BEGIN

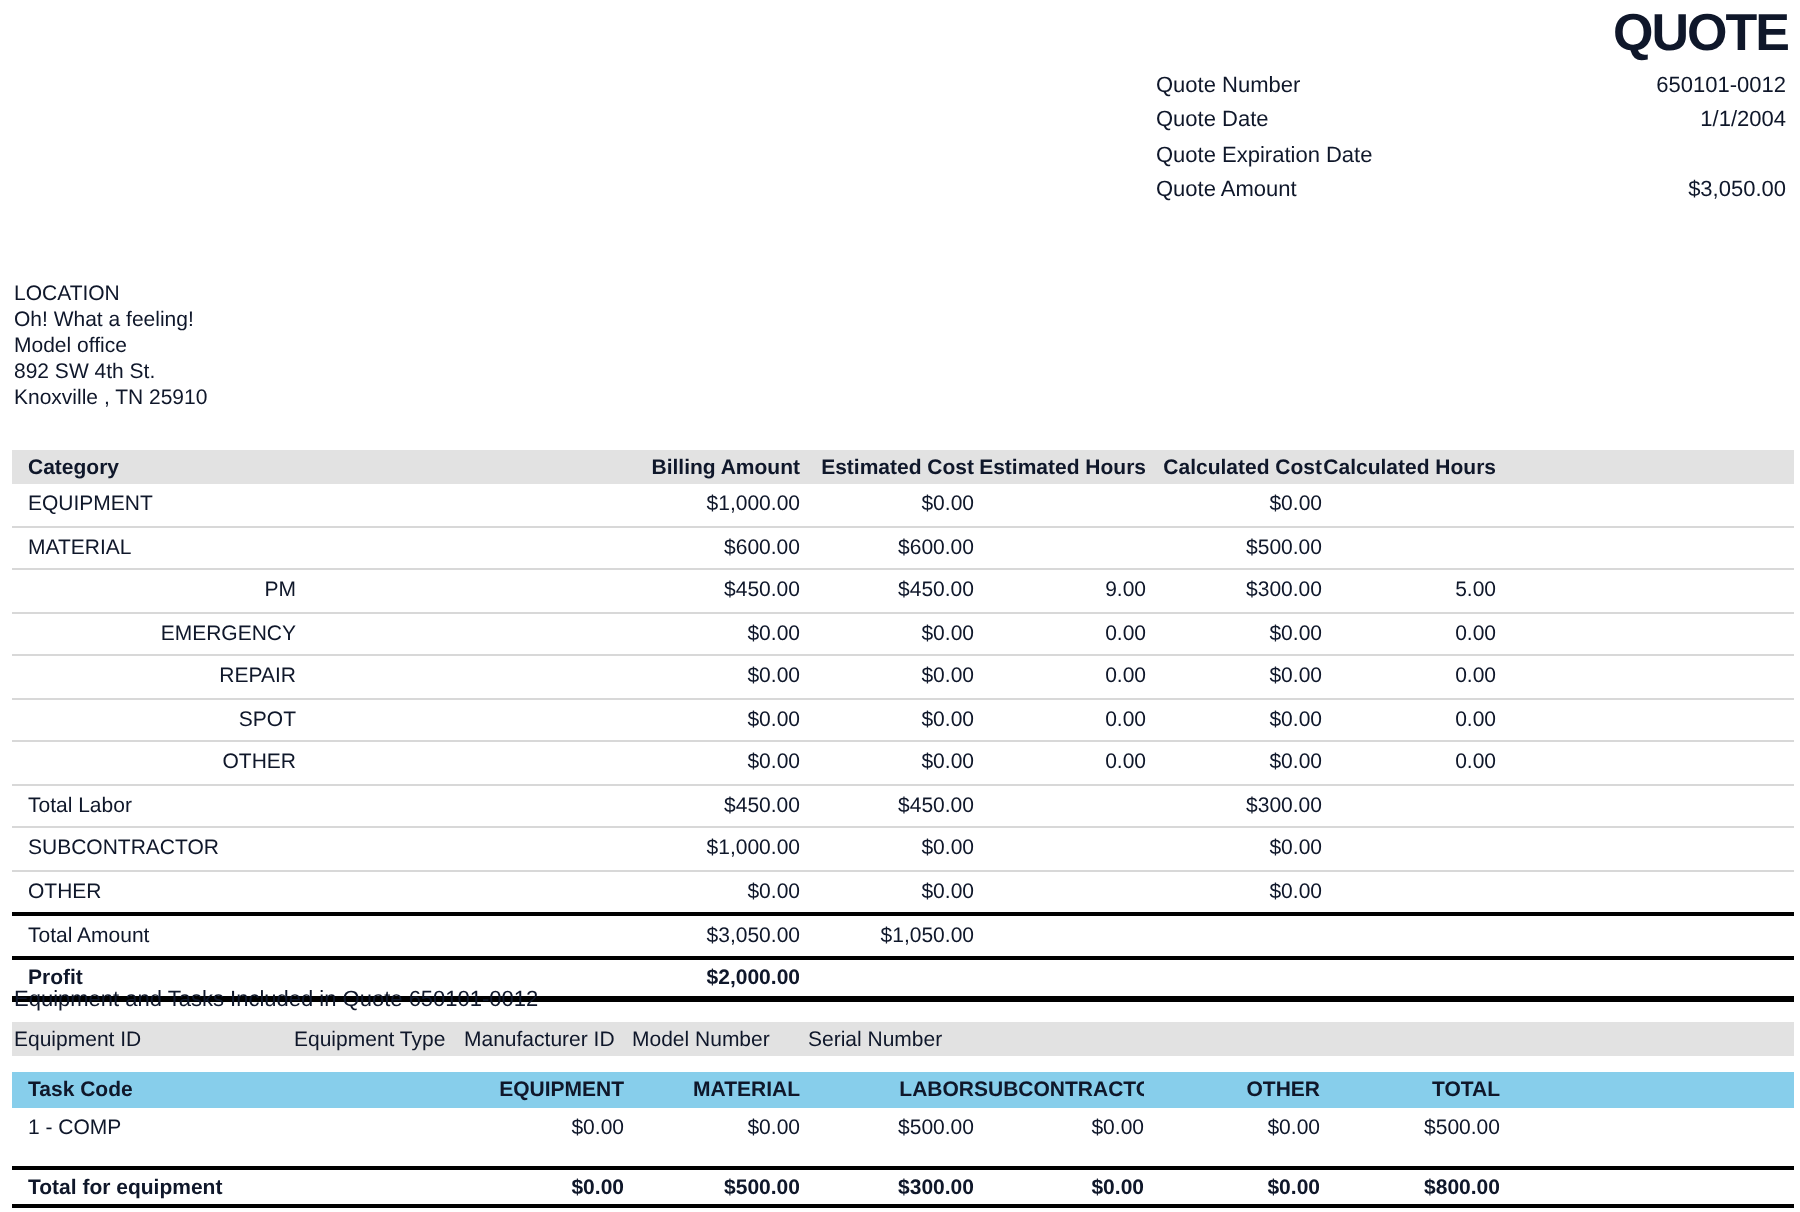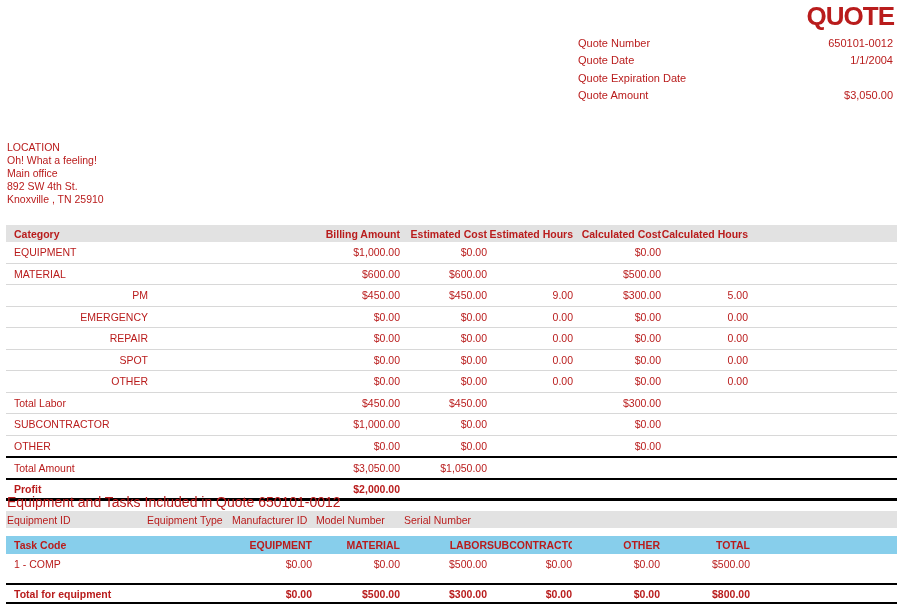--- a/index.html
+++ b/index.html
@@ -4,7 +4,7 @@
 <style>
   html,body{margin:0;padding:0;background:#fff;}
   .page{position:relative;width:900px;height:606px;background:#fff;overflow:hidden;
-        font-family:"Liberation Sans",sans-serif;color:#b91c1c;}
+        font-family:"Liberation Sans",sans-serif;color:#0f172a;}
 
   
   .quote-title{position:absolute;top:1px;right:6px;font-size:26px;font-weight:bold;letter-spacing:-1px;}

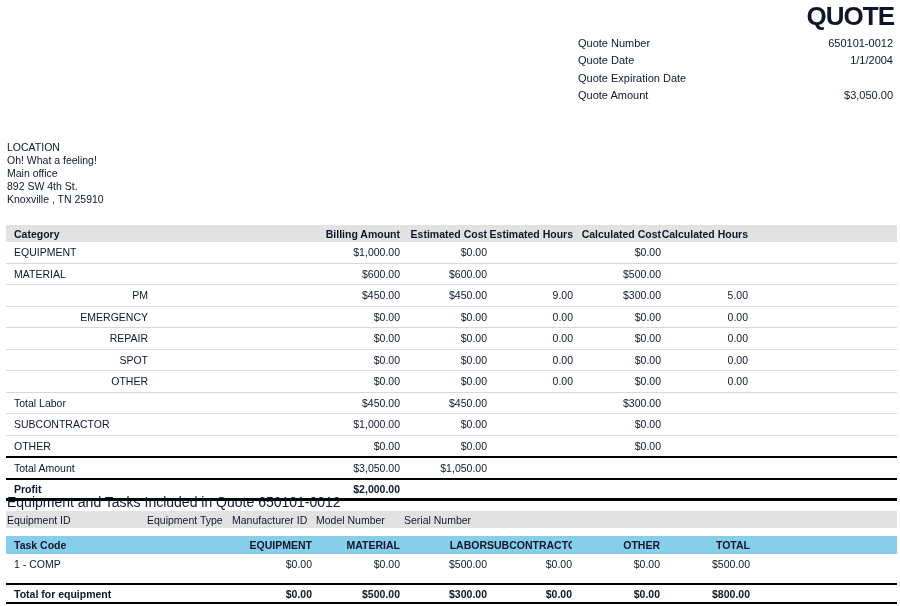--- a/index.html
+++ b/index.html
@@ -73,7 +73,7 @@
   <div class="location">
     <div>LOCATION</div>
     <div>Oh! What a feeling!</div>
-    <div>Main office</div>
+    <div>Model office</div>
     <div>892 SW 4th St.</div>
     <div>Knoxville , TN 25910</div>
   </div>

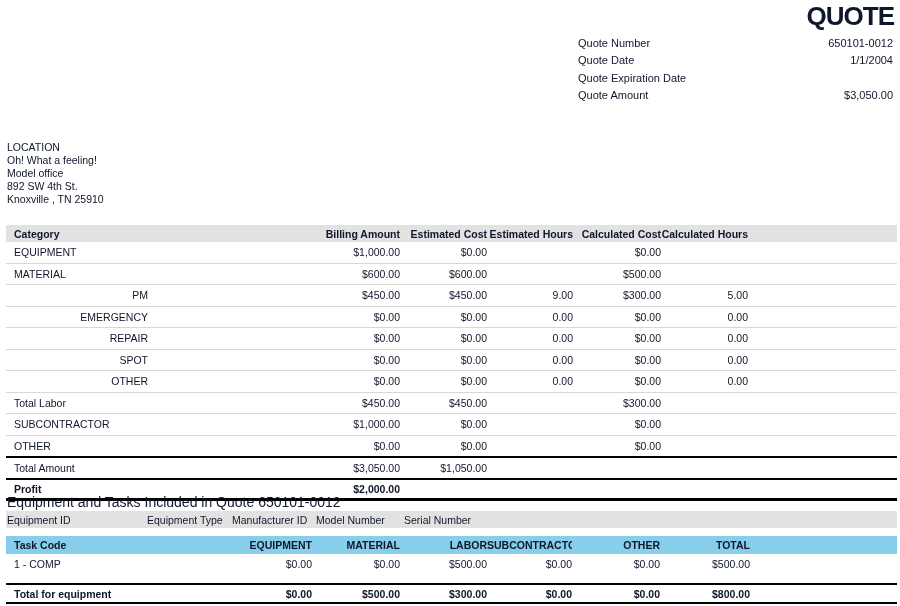--- a/index.html
+++ b/index.html
@@ -30,7 +30,7 @@
   .summary tr.style-total-end td{height:18px;font-weight:bold;border-top:0;border-bottom:3px solid #000;}
 
   
-  .section-title{position:absolute;left:7px;top:494px;font-size:14px;}
+  .section-title{position:absolute;left:7px;top:494px;font-size:11px;}
 
   
   .equip{position:absolute;left:6px;top:511px;width:891px;}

END

WHAT IS REQUIRED
Where the string "size" turns up in a line of the data above, copy that whole line.

ANSWER SPACE
   .quote-title{position:absolute;top:1px;right:6px;font-size:26px;font-weight:bold;letter-spacing:-1px;}
-  .section-title{position:absolute;left:7px;top:494px;font-size:14px;}
+  .section-title{position:absolute;left:7px;top:494px;font-size:11px;}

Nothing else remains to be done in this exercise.